Horses run at the National Livestock Breeding Center's snow-covered Tokachi ranch in Otofuke, Hokkaido in northern Japan, on Jan. 17, 2024, as they are urged to run as part of winter exercise. (Kyodo) ==Kyodo

The following is the latest list of selected news summaries by Kyodo News.

----------

Prosecutors to build case on Kishida faction over LDP funds scandal

TOKYO - Japanese prosecutors will build a case against a former accountant of a ruling Liberal Democratic Party faction, previously led by Prime Minister Fumio Kishida, in connection with a political fundraising scandal, sources close to the matter said Thursday.

The prosecutors have been investigating several LDP factions amid allegations that they failed to report revenue from fundraising parties in violation of the political funds control law.

----------

Japan, U.S. arranging summit around April 10: sources

TOKYO - Japan and the United States are arranging a summit between Prime Minister Fumio Kishida and President Joe Biden around April 10, sources close to the matter said Thursday.

The two governments had been working toward a visit by Kishida as a state guest in early March but moved the date back since Biden's State of the Union address to Congress is now set for March 7, the sources said.

----------

21-yr-old man given death penalty for 2021 murder, arson in Japan

KOFU, Japan - A Japanese court sentenced a 21-year-old man to death on Thursday for the 2021 murder of two and arson, in the first case of capital punishment being given to an offender who was a minor at the time of the crime but whose name has been revealed under a 2022 revision of the Juveniles Law.

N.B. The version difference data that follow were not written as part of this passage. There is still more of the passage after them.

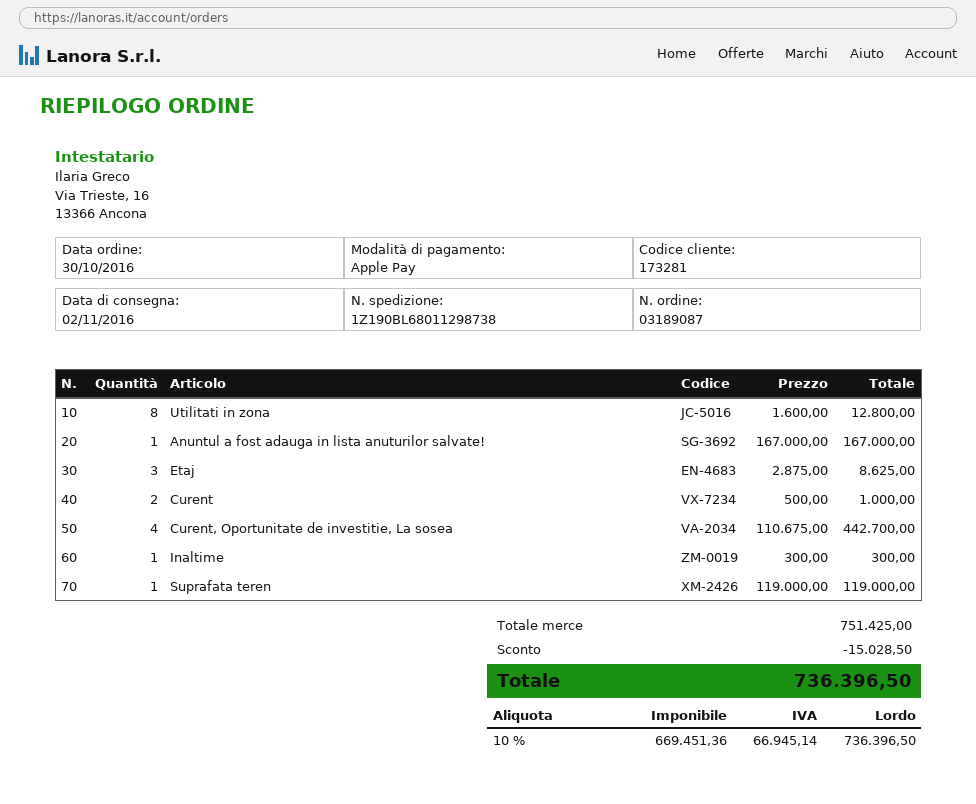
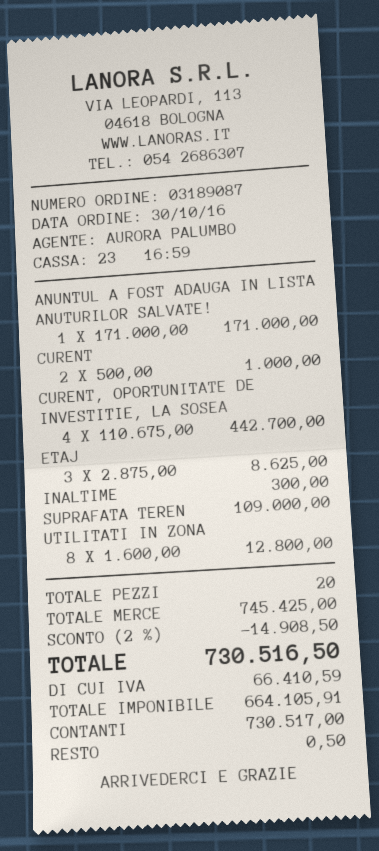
payment method: Apple Pay -> cash
Anuntul a fost adauga in lista anuturilor salvate!: 1 x 167000.00 = 167000.00 -> 1 x 171000.00 = 171000.00
Suprafata teren: 1 x 119000.00 = 119000.00 -> 1 x 109000.00 = 109000.00
subtotal: 751425.00 -> 745425.00
discount: 15028.50 -> 14908.50
net: 669451.36 -> 664105.91
tax: 66945.14 -> 66410.59
total: 736396.50 -> 730516.50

The defendant, Yuki Endo, was 19 at the time of the attack in Kofu, Yamanashi Prefecture, in central Japan. The law change in April 2022 allows media to reveal the identities of 18- and 19-year-old offenders once they are indicted.

----------

China's Japan seafood imports sink 40% over treated radioactive water

BEIJING - China's seafood imports from Japan sank 40.9 percent from a year earlier in 2023, Chinese customs data showed Thursday, after Beijing introduced a total ban on marine products shipped from the neighboring country last August.

Due to the ban imposed in response to the discharge of treated radioactive water from the crippled Fukushima nuclear power plant into the sea, China's seafood imports from Japan dropped to $299.49 million last year, their lowest level since 2020 when bilateral trade shrank amid the COVID-19 pandemic, the data showed.

----------

Japan, South Korea, U.S. vow deeper ties after North Korea missile launch

SEOUL - Senior diplomats from Japan, South Korea and the United States on Thursday affirmed closer cooperation to address the threat from North Korea after its firing of an intermediate-range solid-fuel ballistic missile last weekend.

During their meeting in Seoul, the officials also shared their "deep concern" over weapon transfers from North Korea to Russia, according to the Japanese Foreign Ministry, as Pyongyang and Moscow ramp up their military ties amid the latter's war in Ukraine.

----------

China-North Korea trade in 2023 recovers to 82% of pre-pandemic levels

BEIJING - China's trade with North Korea in 2023 recovered to roughly 82 percent of the pre-pandemic levels of 2019, official data showed Thursday, with bilateral freight shipments via train and trucks resumed, although Pyongyang has yet to lift its COVID-19 travel restrictions fully.

In 2023, the total value of China's trade with North Korea more than doubled from the previous year to $2.3 billion.

----------

Japanese Communist Party taps 1st female leader

TOKYO - The Japanese Communist Party appointed policy chief Tomoko Tamura to be its new chairperson on Thursday, making her the first woman to take the helm of the party.

Tamura replaces Kazuo Shii, who had led the party since November 2000. The appointment was endorsed on the final day of the four-day party congress held in Atami, Shizuoka Prefecture in central Japan.

----------

Man convicted for injuring 7 while driving near Shibuya crossing

TOKYO - A Japanese court on Thursday convicted a man for injuring seven pedestrians while he was driving a lowrider car last October near the iconic Shibuya scramble crossing in Tokyo.

The Tokyo District Court sentenced Ryuta Imaizumi, a 21-year-old man, to a prison term of two years, suspended for four years, for negligent driving resulting in injury, calling the maneuver he carried out to lift one of the vehicle's front wheels that resulted in the accident "dangerous."